• [Data section]:
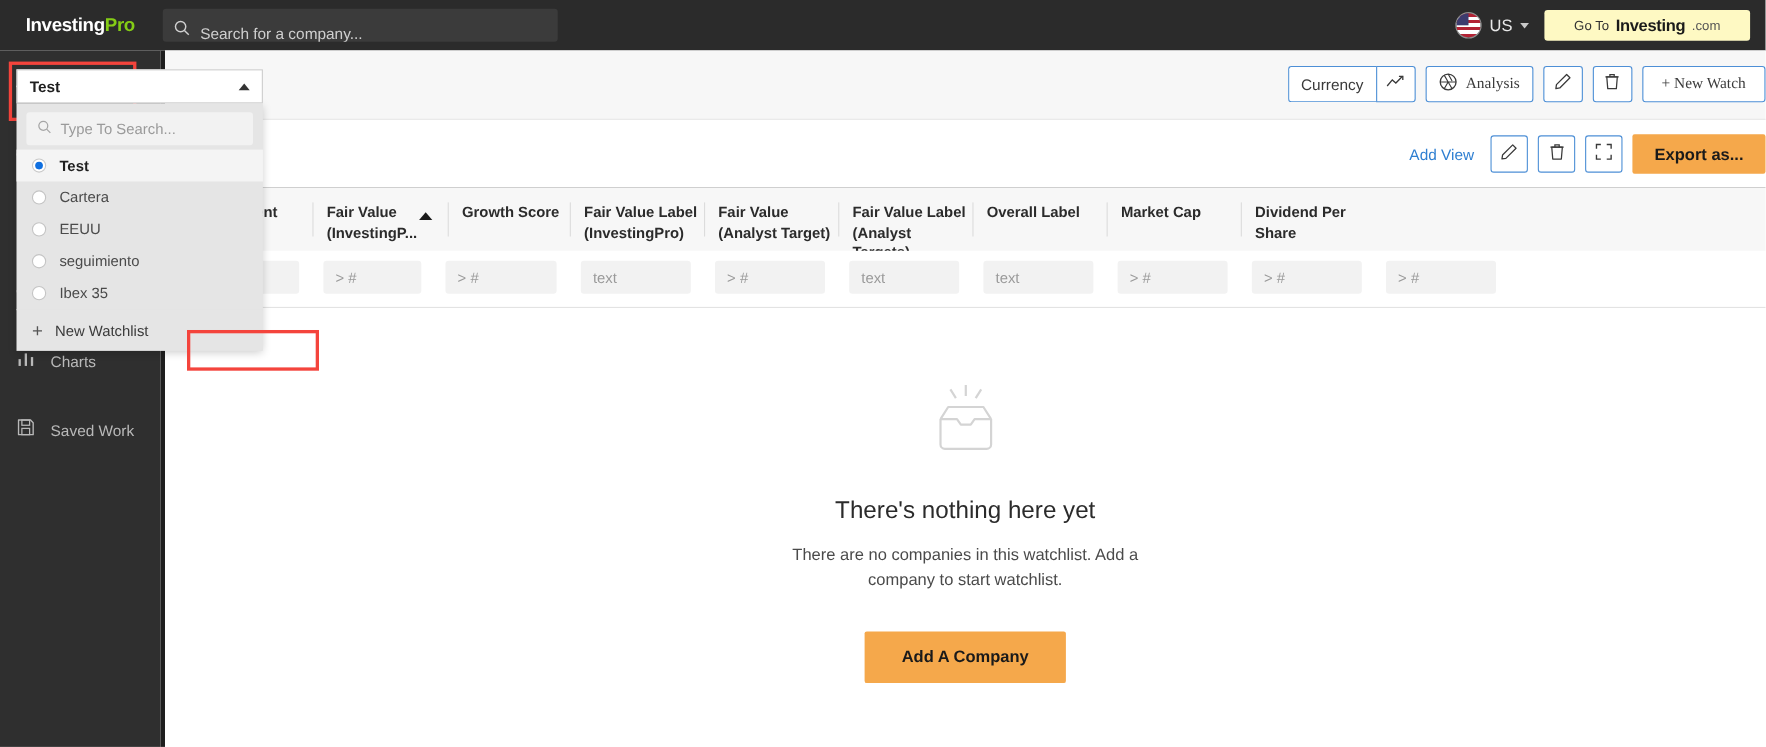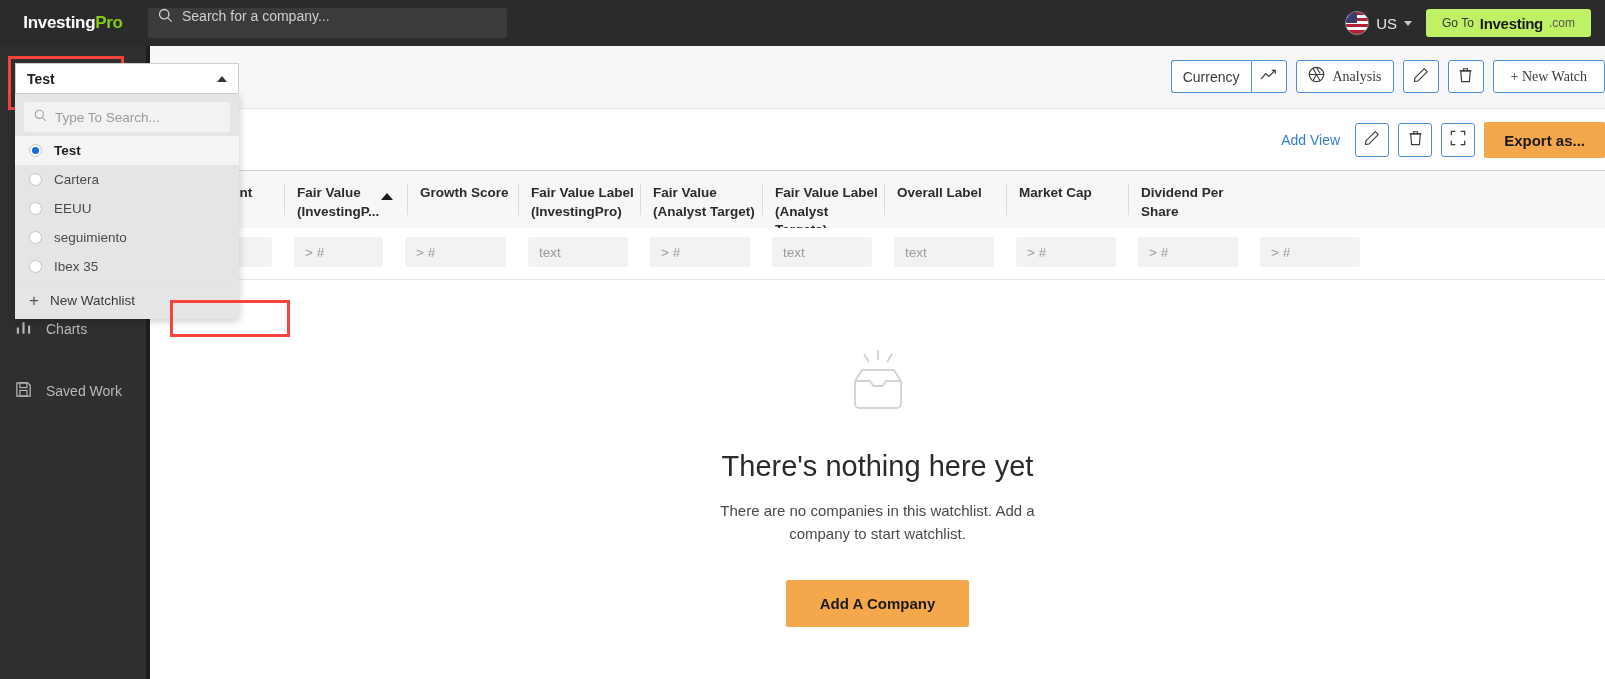"Search for a company..." .searchwrap { align-items: flex-start -> flex-end }
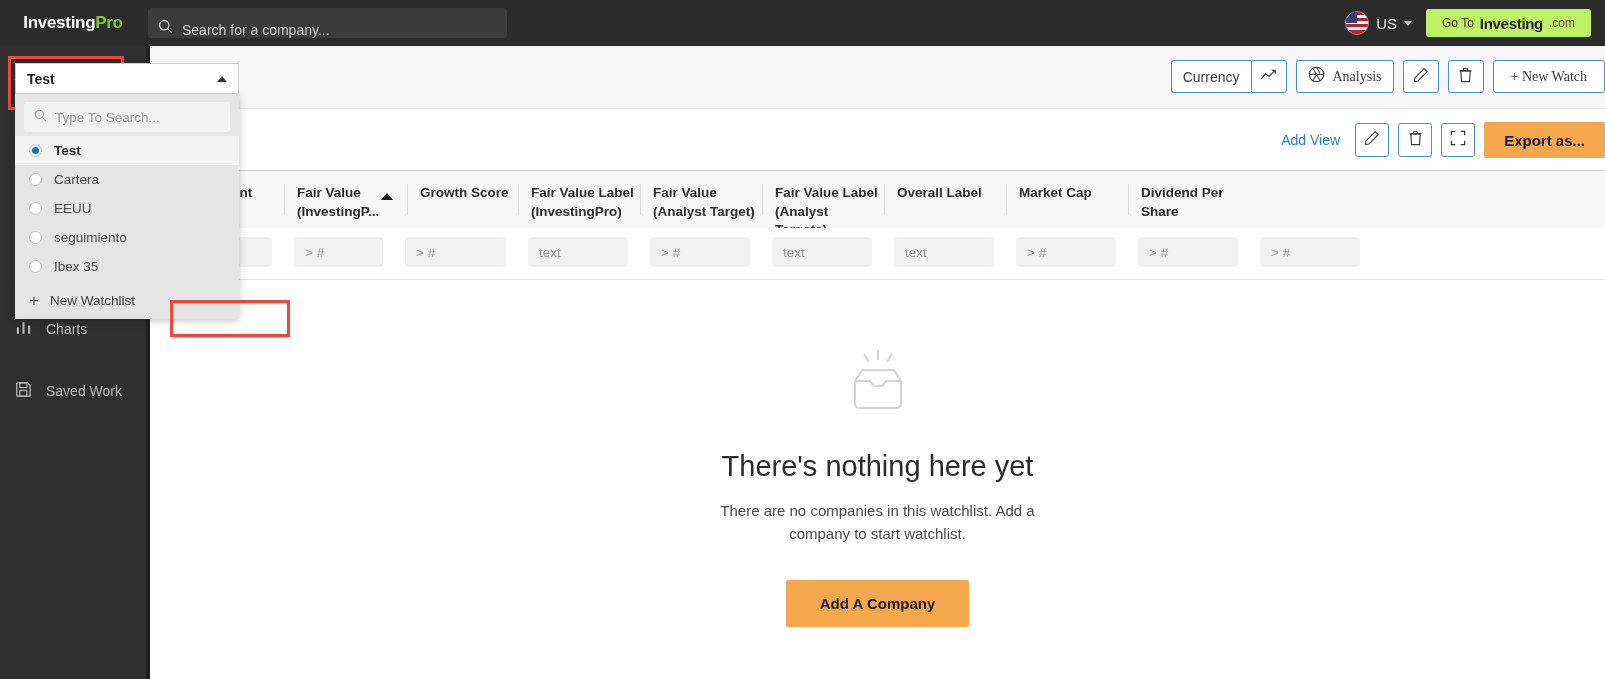"Go To" .goto-btn { background: #bef264 -> #fef9c3; padding: 0 16px -> 0 27px }
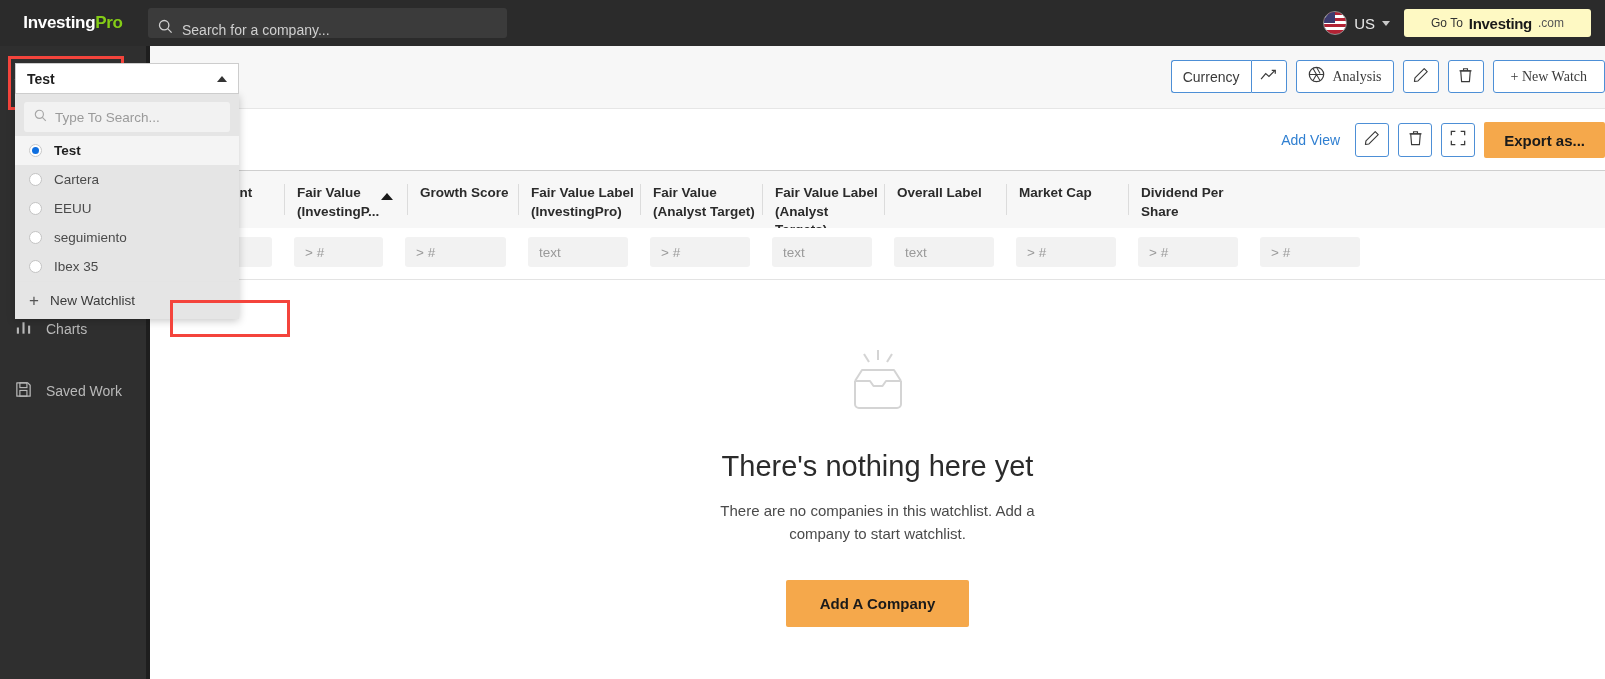"There's nothing here yet" .empty-title { font-size: 29px -> 22px }
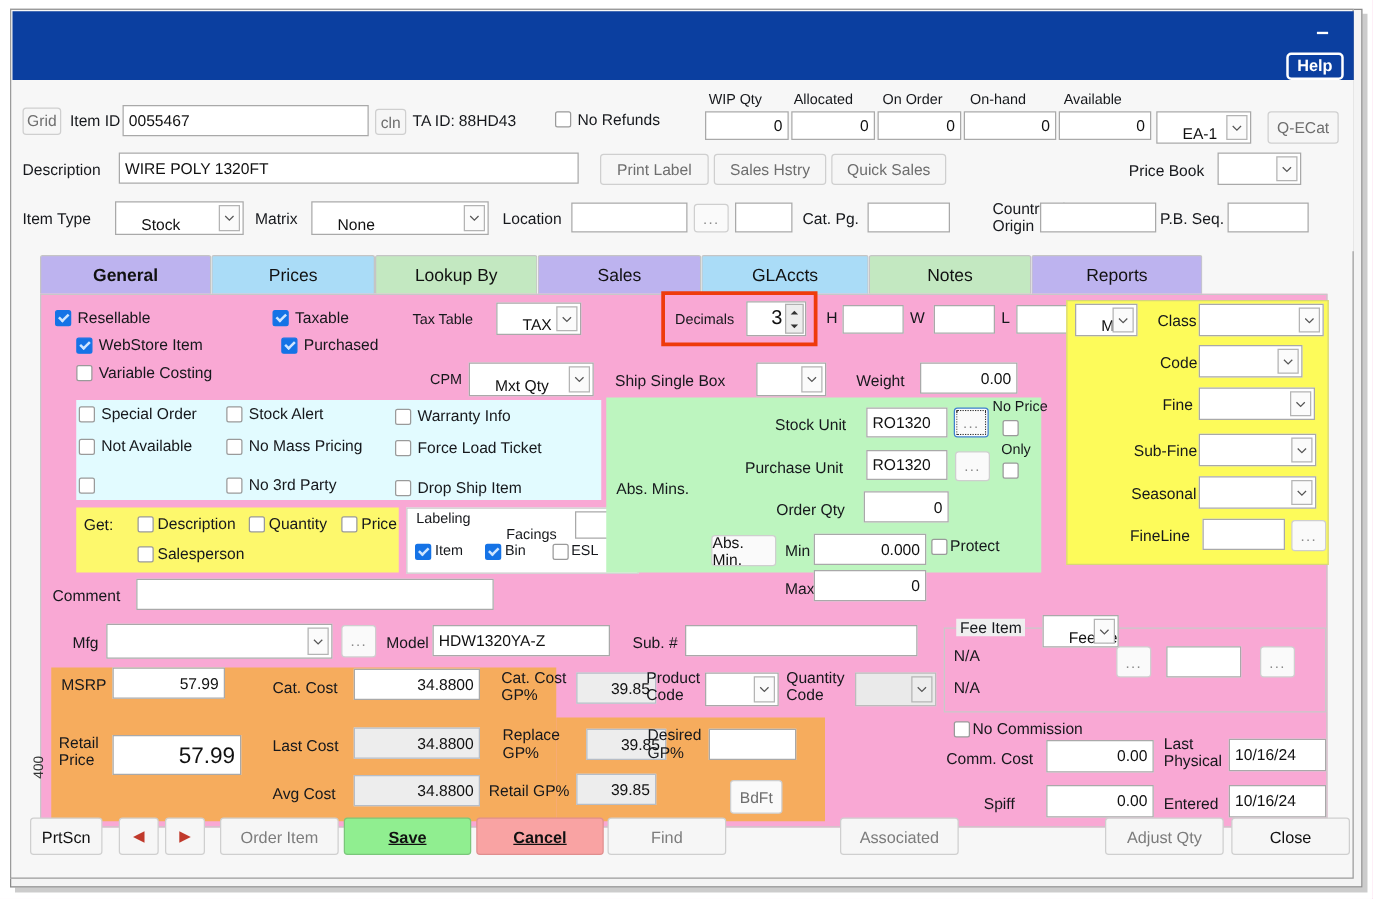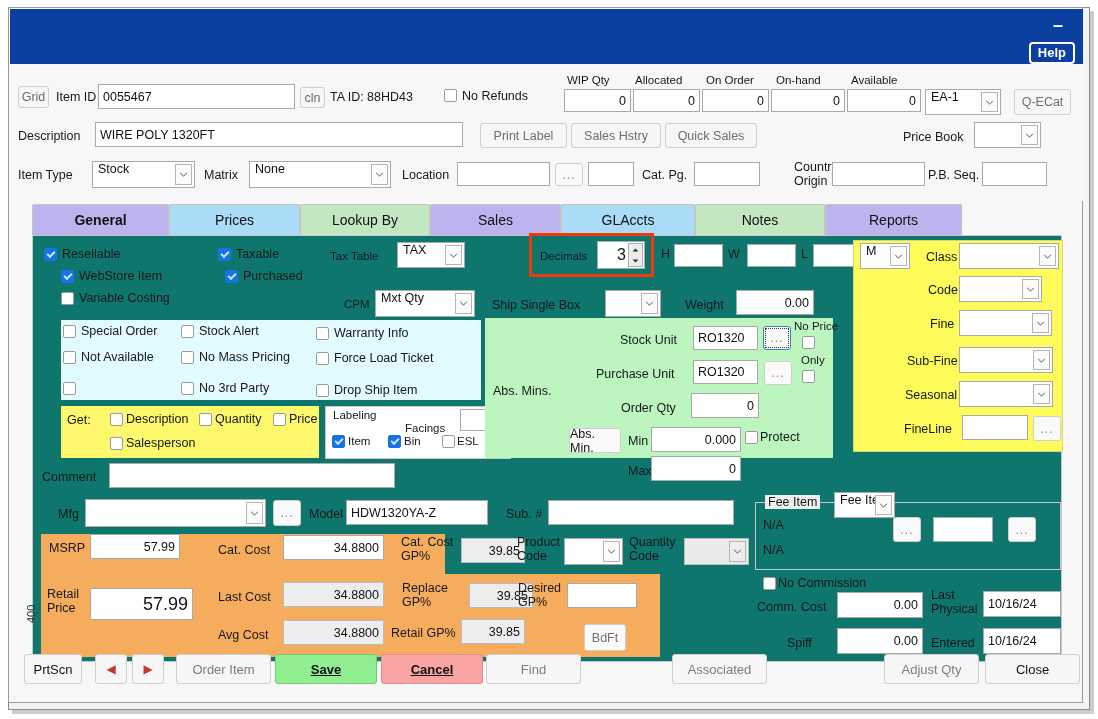"EA-1" .sel { align-items: flex-start -> flex-end; padding-left: 5px -> 20px }
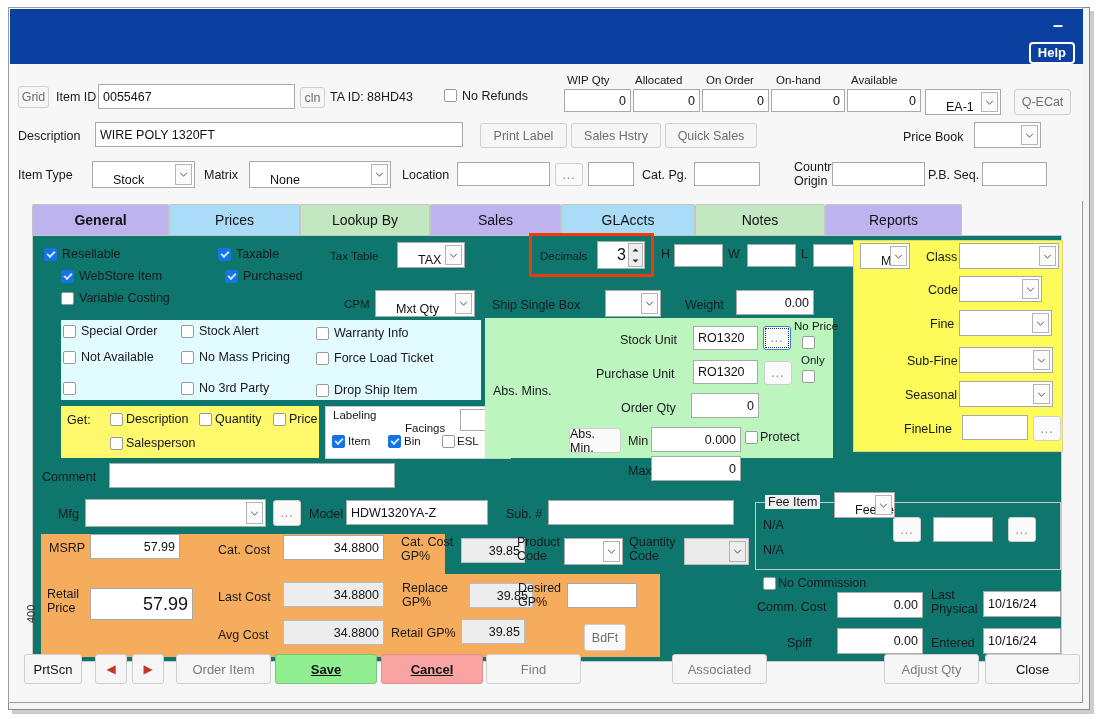"Resellable" .panel { background: #0f766e -> #f9a8d4 }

• [What you have to do]: What is needed is an exact copy of the data, with the pictures removed.

• [Problem solution]:
"Search for a company..." .searchwrap { align-items: flex-start -> flex-end }
"Go To" .goto-btn { background: #bef264 -> #fef9c3; padding: 0 16px -> 0 27px }
"There's nothing here yet" .empty-title { font-size: 29px -> 22px }
"EA-1" .sel { align-items: flex-start -> flex-end; padding-left: 5px -> 20px }
"Resellable" .panel { background: #0f766e -> #f9a8d4 }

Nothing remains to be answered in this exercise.